WHAT NEEDS TO BE DONE:
From the entries below, please output exactly the lines starting at the one containing "[26,869,496,970] FDA Approves" and ending at the one containing "[51,1079,471,1216] FDA Issues", both included.

DATA IN THIS EXERCISE:
=== Begin Enclosure ===
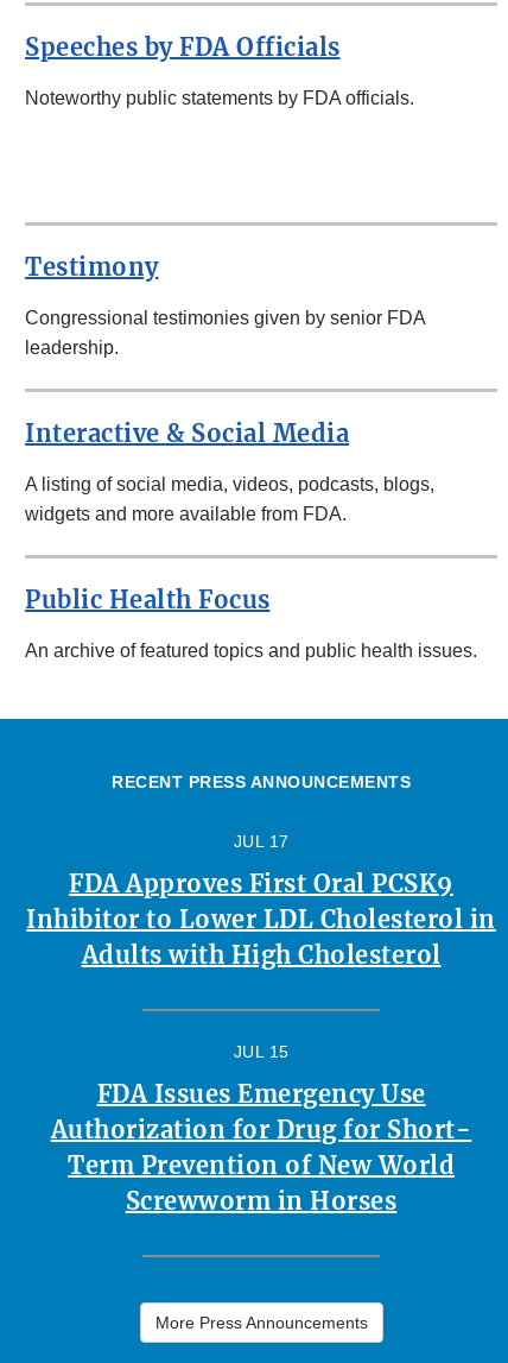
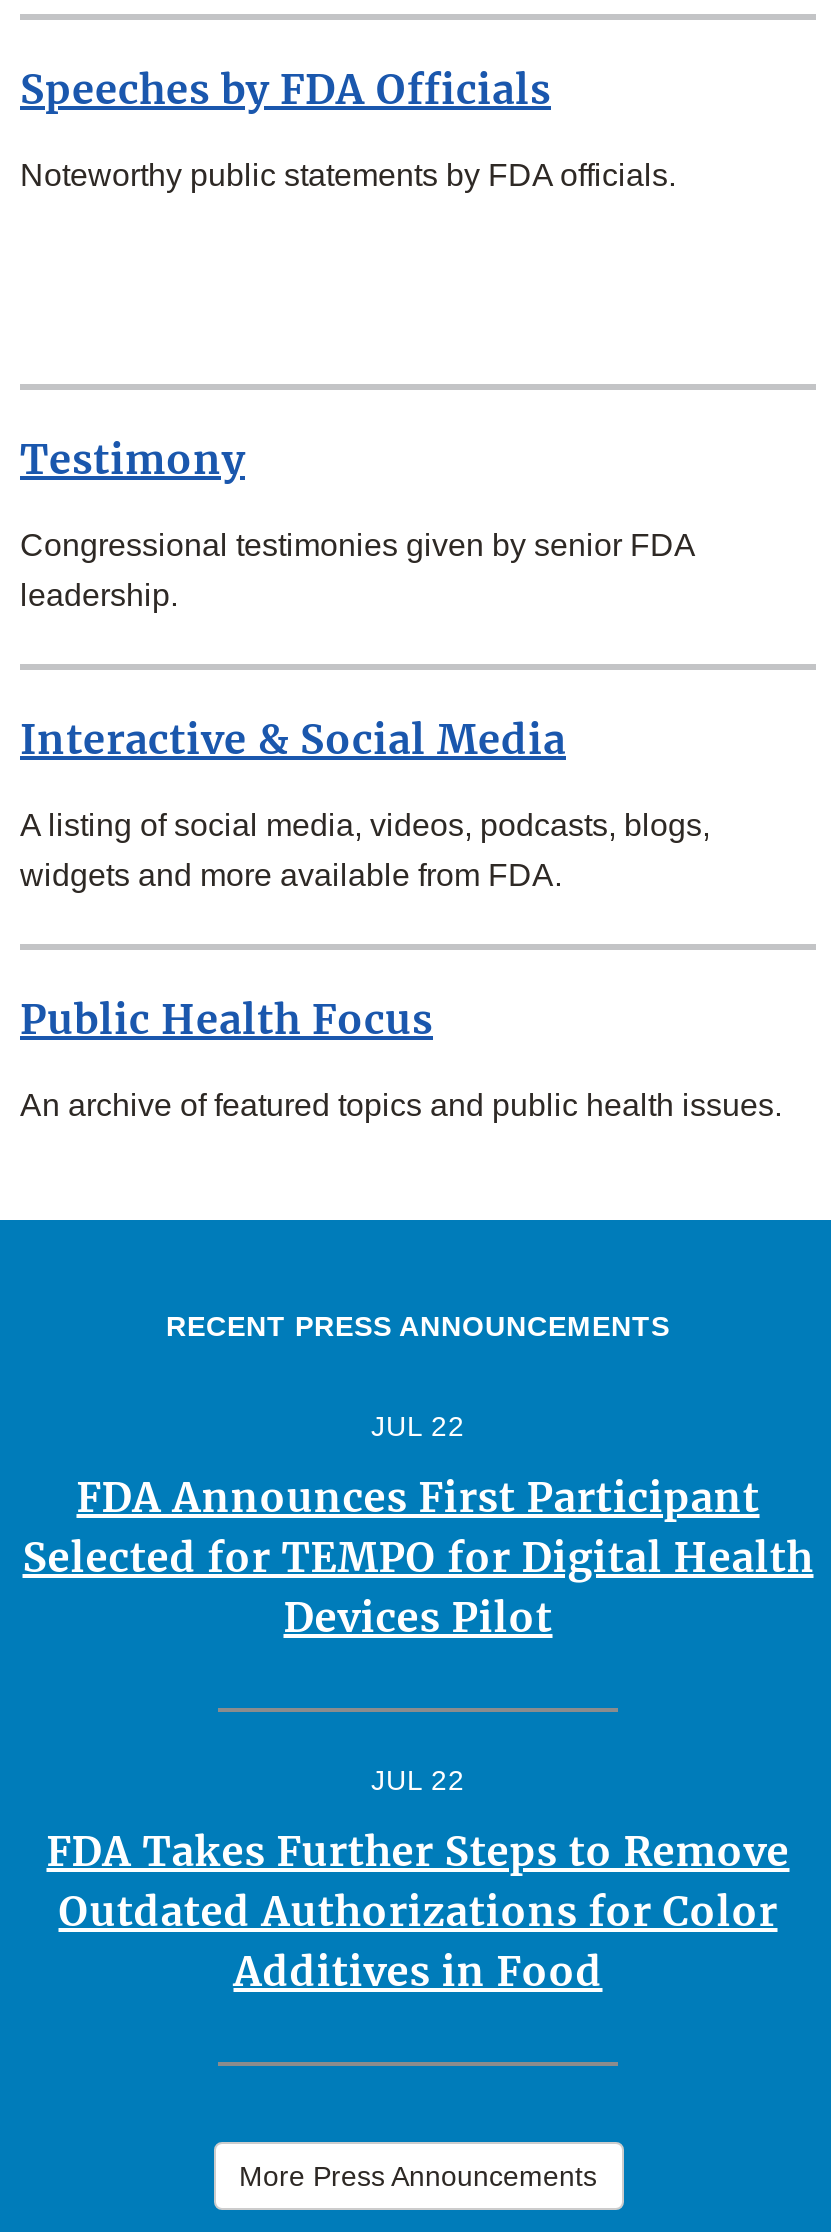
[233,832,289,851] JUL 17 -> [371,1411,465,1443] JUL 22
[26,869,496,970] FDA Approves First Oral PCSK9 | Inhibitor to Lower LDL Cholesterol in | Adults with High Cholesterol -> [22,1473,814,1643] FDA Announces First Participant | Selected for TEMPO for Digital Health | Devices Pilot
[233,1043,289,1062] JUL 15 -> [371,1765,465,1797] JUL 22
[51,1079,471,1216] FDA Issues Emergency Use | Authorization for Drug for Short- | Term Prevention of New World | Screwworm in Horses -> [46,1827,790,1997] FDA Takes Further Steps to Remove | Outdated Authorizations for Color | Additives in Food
=== End Enclosure ===
=== Begin Enclosure ===
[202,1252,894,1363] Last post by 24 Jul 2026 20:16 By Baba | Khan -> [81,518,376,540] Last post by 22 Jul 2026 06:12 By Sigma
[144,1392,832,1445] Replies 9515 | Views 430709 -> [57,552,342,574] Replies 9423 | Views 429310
=== End Enclosure ===
=== Begin Enclosure ===
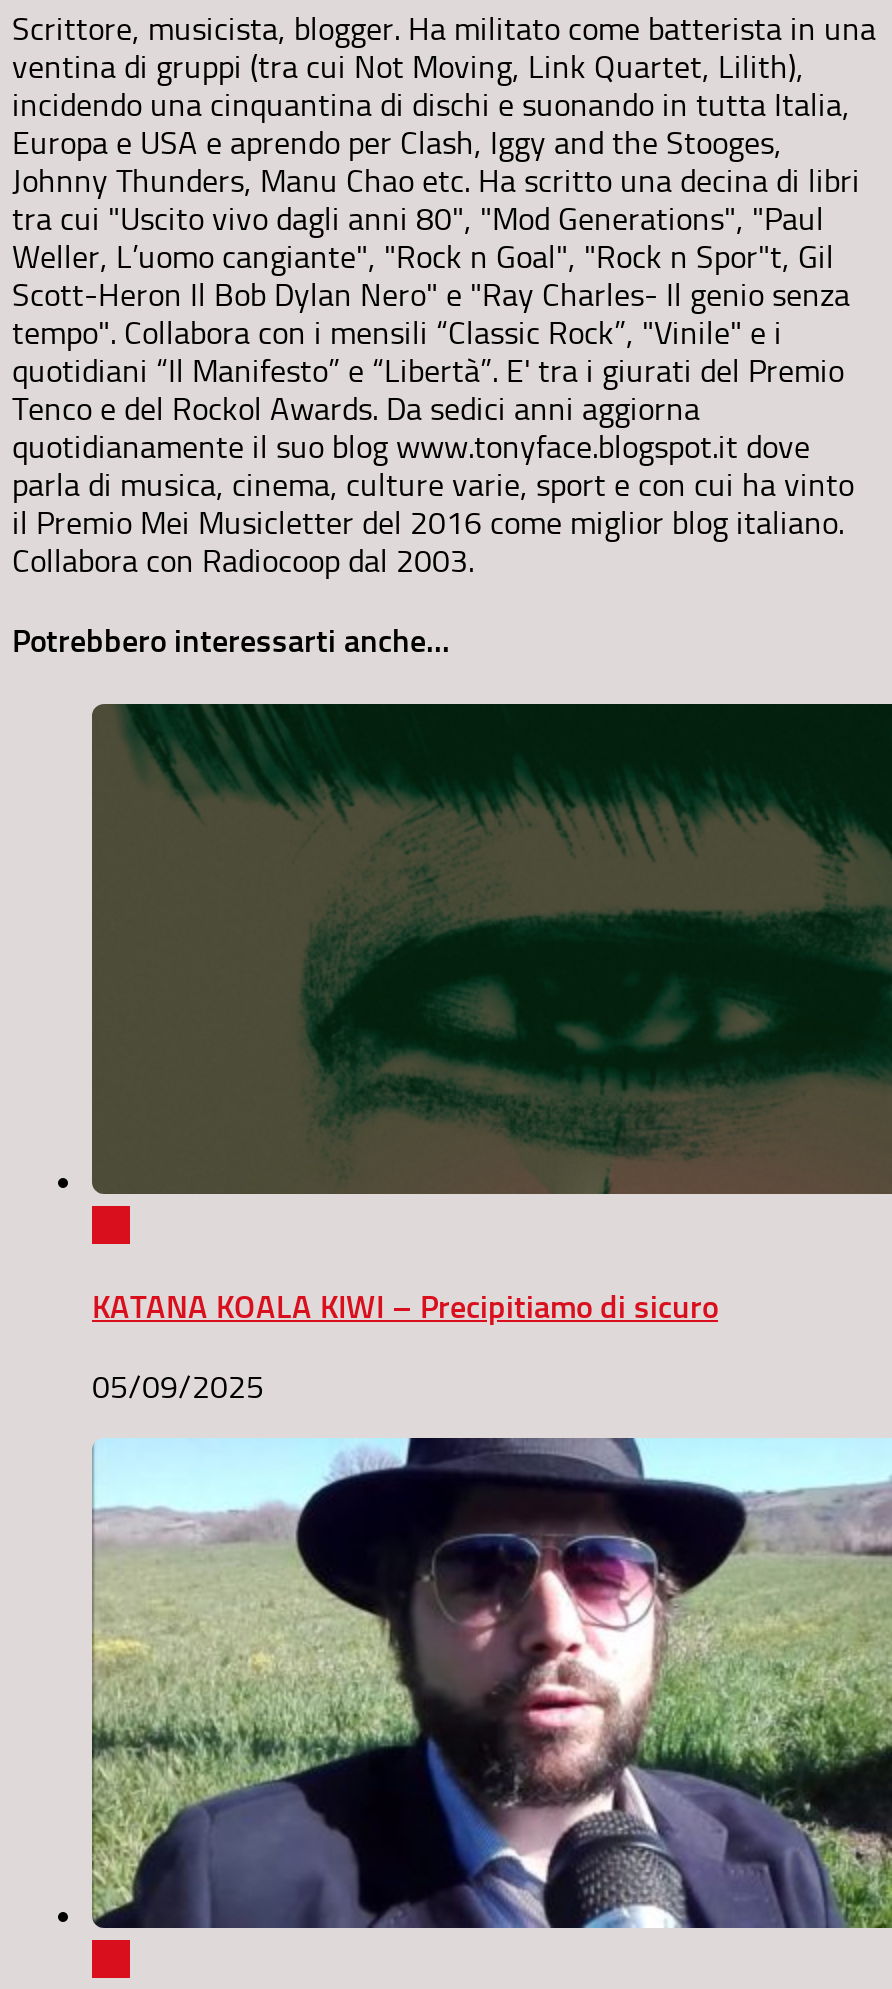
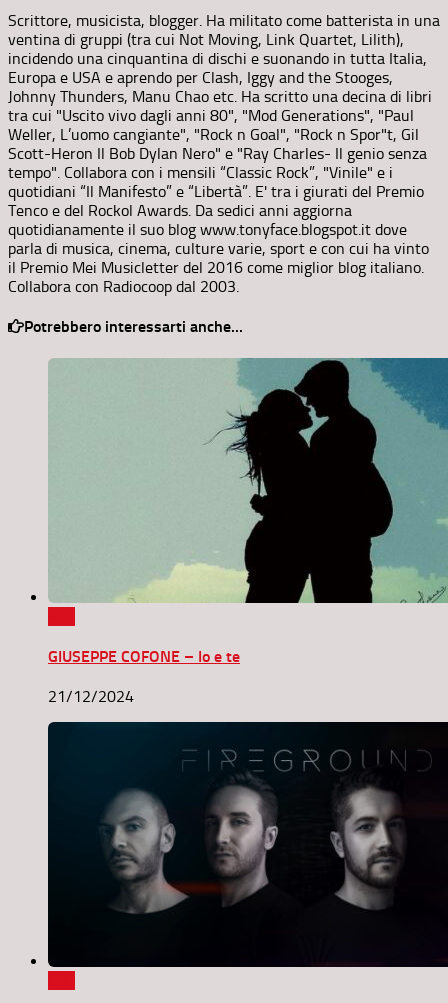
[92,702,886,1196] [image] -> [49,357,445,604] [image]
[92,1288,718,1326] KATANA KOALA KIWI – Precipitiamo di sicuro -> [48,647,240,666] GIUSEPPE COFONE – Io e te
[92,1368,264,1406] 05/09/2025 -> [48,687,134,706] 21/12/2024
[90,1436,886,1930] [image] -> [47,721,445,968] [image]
=== End Enclosure ===
TASK ANSWER:
[26,869,496,970] FDA Approves First Oral PCSK9 | Inhibitor to Lower LDL Cholesterol in | Adults with High Cholesterol -> [22,1473,814,1643] FDA Announces First Participant | Selected for TEMPO for Digital Health | Devices Pilot
[233,1043,289,1062] JUL 15 -> [371,1765,465,1797] JUL 22
[51,1079,471,1216] FDA Issues Emergency Use | Authorization for Drug for Short- | Term Prevention of New World | Screwworm in Horses -> [46,1827,790,1997] FDA Takes Further Steps to Remove | Outdated Authorizations for Color | Additives in Food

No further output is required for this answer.